The NHL returned Saturday with new-look television broadcasts that included slick yet subtle changes, creating a fresh visual product that was noticeably different at times and downright quirky at others. 

With no spectators in attendance at Scotiabank Arena or Rogers Place due to the COVID-19 pandemic, large screens and lights around the lower bowls created a look that was part television studio and part video game.

NHL-branded tarps covered empty seat sections and 'augmented audio' was used to replicate a crowd soundbed. The overall result found a balance between splashy and familiar without going too far over the top.

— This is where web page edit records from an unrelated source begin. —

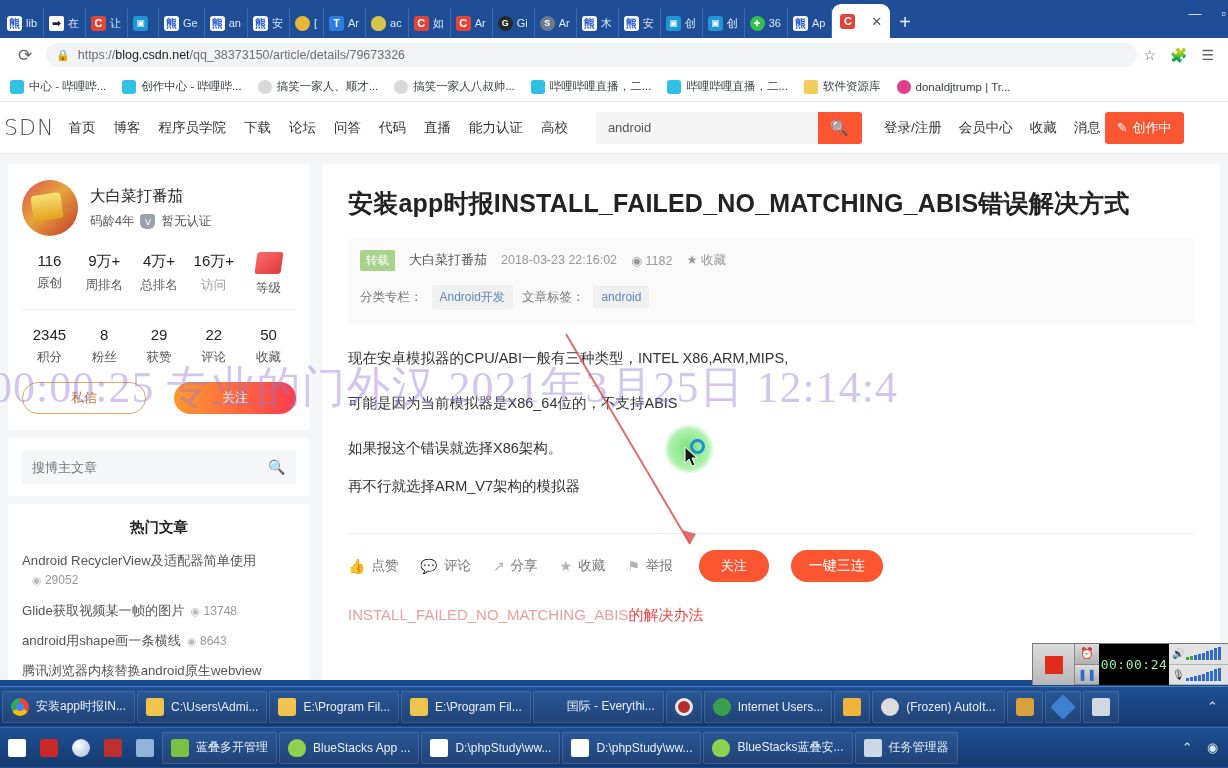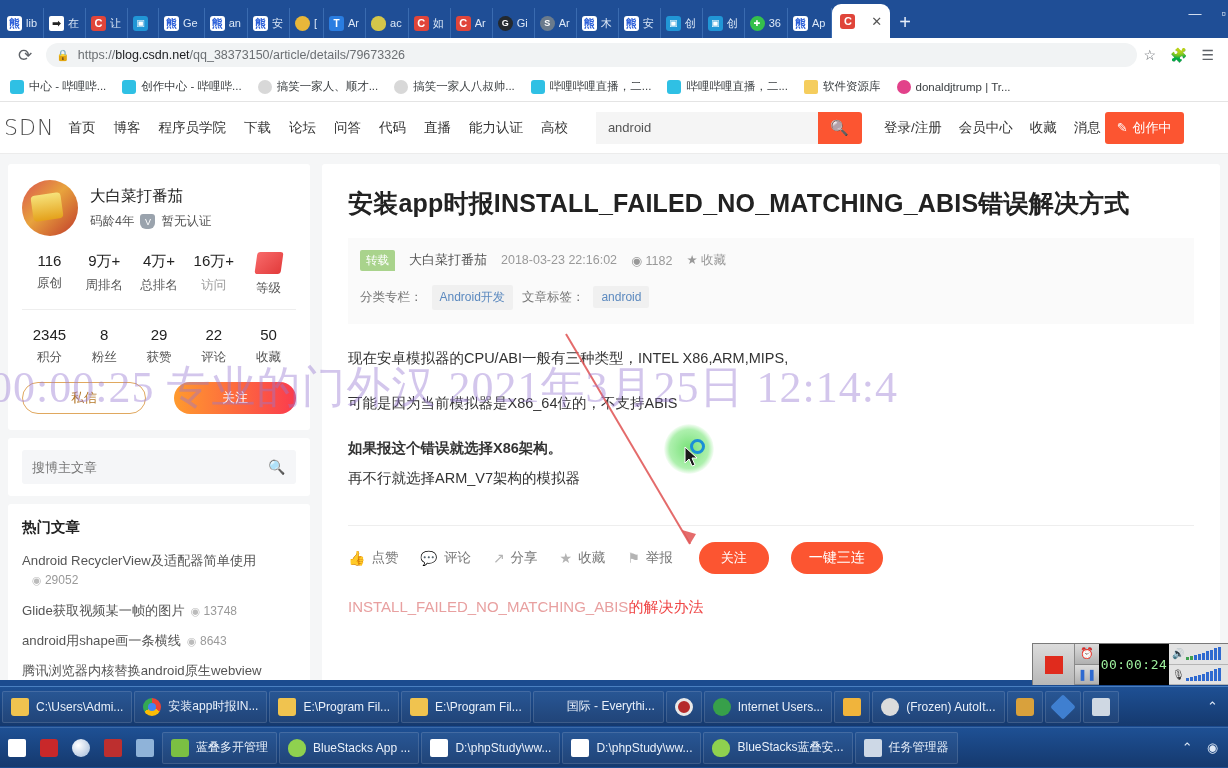--- a/index.html
+++ b/index.html
@@ -188,21 +188,21 @@
     height: 34px; background: #f5f6f8; border-radius: 3px;
     display: flex; align-items: center; padding: 0 10px;
   }
   .sbwrap input {
     flex: 1; border: none; background: transparent; outline: none;
     font-size: 13px; color: #333; font-family: "Liberation Sans", sans-serif;
   }
   .sbwrap .mag { color: #777; font-size: 14px; }
 
   .hot { margin-top: 8px; background: #fff; border-radius: 3px; padding: 14px 14px 8px 14px; }
-  .hot h3 { font-size: 14.5px; color: #222; margin-bottom: 14px; font-weight: 700; }
+  .hot h3 { font-size: 14.5px; color: #222; margin-bottom: 14px; font-weight: 700; text-align: center; }
   .hot-item { font-size: 13.2px; color: #555; line-height: 1.45; margin-bottom: 11px; }
   .hot-item .meta { color: #999; font-size: 12px; margin-left: 6px; white-space: nowrap; }
   .eye { color: #bbb; font-size: 11px; }
 
   
   .main { flex: 1; background: #fff; border-radius: 3px; padding: 22px 26px 0 26px; min-width: 0; }
   .art-title {
     font-size: 25px; line-height: 1.42; color: #222; font-weight: 700;
     margin-bottom: 16px; letter-spacing: .2px;
   }
@@ -212,21 +212,21 @@
     background: #a9d38c; color: #fff; font-size: 11.5px; padding: 3px 6px;
     border-radius: 2px 2px 0 2px; position: relative;
   }
   .meta-author { color: #555; font-size: 13px; }
   .meta-line2 { display: flex; align-items: center; gap: 9px; margin-top: 14px; font-size: 12.5px; color: #777; }
   .chip { background: #f0f0f0; color: #6b93c6; font-size: 12px; padding: 4px 8px; border-radius: 2px; }
   .chip.blue { color: #5b89bf; }
 
   .body-text { padding: 22px 0 0 0; font-size: 14.5px; color: #333; line-height: 1.75; }
   .body-text p { margin-bottom: 20px; }
-  .body-text p.tight { margin-bottom: 4px; font-weight: bold; }
+  .body-text p.tight { margin-bottom: 12px; }
 
   .actions {
     margin-top: 34px; border-top: 1px solid #eee; padding: 16px 0 14px 0;
     display: flex; align-items: center; gap: 22px;
   }
   .act { display: flex; align-items: center; gap: 6px; font-size: 13.5px; color: #777; }
   .act .ai { color: #b4b4b4; font-size: 14px; }
   .pill-follow {
     background: #fc5531; color: #fff; font-size: 13px; border-radius: 16px;
     padding: 7px 22px; margin-left: 4px;
@@ -718,26 +718,26 @@
             <b style="height:10px"></b>
             <b style="height:12px"></b>
             <b style="height:13px"></b>
         </span>
       </div>
     </div>
   </div>
 
   <div class="taskbar t1" id="tb1-host">
       <div class="tbitem">
+        <span class="tbico i-chrome"></span>
+        <span>安装app时报IN...</span>
+      </div>
+      <div class="tbitem">
         <span class="tbico i-folder"></span>
         <span>C:\Users\Admi...</span>
-      </div>
-      <div class="tbitem">
-        <span class="tbico i-chrome"></span>
-        <span>安装app时报IN...</span>
       </div>
       <div class="tbitem">
         <span class="tbico i-folder"></span>
         <span>E:\Program Fil...</span>
       </div>
       <div class="tbitem">
         <span class="tbico i-folder"></span>
         <span>E:\Program Fil...</span>
       </div>
       <div class="tbitem">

"What's interesting here is how COVID is essentially creating the opportunity and the environment in which broadcasters can try things a little bit differently," said Mike Naraine, an assistant professor with Brock University's department of sport management. "(They can) add a couple more pieces to the pie that they wouldn't traditionally have that opportunity to (do) for fear of ostracizing the audience."

The hub format of 12 East teams playing in Toronto and 12 West teams meeting in Edmonton will take some getting used to now that play has resumed. Same goes for exterior b-roll and pre-game locker-room shots.

Viewers tuning into the opening game between Carolina and New York watched a panoramic shot of the Toronto skyline from above the Gardiner Expressway. Definitely not the usual scene-setter ahead of a Hurricanes-Rangers matchup.

Inside the downtown arena, Carolina players gathered outside the Toronto locker-room for stick taps and fist bumps. A Hurricanes banner was positioned over the large Maple Leafs logo on the wall.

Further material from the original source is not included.